PROMPT
From the line containing "[549,226,588,238] Snake ->" down to the last line of the material, return those lines verbatim and only those.

DATA EXTRACT
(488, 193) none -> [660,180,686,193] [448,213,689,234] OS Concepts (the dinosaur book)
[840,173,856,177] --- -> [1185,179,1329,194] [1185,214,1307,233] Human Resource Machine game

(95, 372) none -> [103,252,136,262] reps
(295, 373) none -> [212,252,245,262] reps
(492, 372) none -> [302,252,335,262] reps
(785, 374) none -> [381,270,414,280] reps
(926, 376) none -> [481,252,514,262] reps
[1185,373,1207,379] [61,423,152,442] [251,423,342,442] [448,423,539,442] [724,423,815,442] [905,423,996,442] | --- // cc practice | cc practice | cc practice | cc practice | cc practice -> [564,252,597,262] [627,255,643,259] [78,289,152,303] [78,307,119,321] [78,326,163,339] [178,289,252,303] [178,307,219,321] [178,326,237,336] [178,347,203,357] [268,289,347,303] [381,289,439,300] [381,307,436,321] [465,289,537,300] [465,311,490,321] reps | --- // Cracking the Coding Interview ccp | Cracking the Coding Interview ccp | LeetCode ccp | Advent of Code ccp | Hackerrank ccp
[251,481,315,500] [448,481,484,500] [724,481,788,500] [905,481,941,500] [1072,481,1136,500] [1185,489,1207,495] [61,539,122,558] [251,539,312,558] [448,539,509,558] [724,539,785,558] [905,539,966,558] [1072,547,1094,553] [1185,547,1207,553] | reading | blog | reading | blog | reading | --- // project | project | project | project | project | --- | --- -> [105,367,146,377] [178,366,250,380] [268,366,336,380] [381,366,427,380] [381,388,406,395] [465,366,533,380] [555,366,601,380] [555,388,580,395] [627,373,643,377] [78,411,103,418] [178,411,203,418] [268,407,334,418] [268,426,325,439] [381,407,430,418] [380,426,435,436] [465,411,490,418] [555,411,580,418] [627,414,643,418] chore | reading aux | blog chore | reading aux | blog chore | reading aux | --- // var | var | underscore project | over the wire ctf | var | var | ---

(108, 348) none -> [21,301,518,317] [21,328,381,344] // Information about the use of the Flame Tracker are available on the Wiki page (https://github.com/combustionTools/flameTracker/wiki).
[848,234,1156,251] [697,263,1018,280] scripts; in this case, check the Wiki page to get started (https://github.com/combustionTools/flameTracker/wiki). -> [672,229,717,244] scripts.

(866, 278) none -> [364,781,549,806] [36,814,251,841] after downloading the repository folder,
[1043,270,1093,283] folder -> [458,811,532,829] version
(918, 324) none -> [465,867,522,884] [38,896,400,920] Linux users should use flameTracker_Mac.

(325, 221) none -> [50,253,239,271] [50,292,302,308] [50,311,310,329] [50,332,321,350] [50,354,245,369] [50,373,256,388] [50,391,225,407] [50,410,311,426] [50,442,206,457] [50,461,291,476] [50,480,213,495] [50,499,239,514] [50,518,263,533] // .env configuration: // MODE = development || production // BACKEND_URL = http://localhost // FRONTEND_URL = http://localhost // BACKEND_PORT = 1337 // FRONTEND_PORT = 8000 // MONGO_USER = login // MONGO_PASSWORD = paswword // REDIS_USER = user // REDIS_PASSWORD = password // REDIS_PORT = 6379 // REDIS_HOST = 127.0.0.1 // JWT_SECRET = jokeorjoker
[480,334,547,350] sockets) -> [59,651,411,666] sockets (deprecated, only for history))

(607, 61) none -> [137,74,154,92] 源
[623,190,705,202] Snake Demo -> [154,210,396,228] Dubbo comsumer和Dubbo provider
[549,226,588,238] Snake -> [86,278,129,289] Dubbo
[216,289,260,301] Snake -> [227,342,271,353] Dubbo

WRITTEN RESPONSE
[549,226,588,238] Snake -> [86,278,129,289] Dubbo
[216,289,260,301] Snake -> [227,342,271,353] Dubbo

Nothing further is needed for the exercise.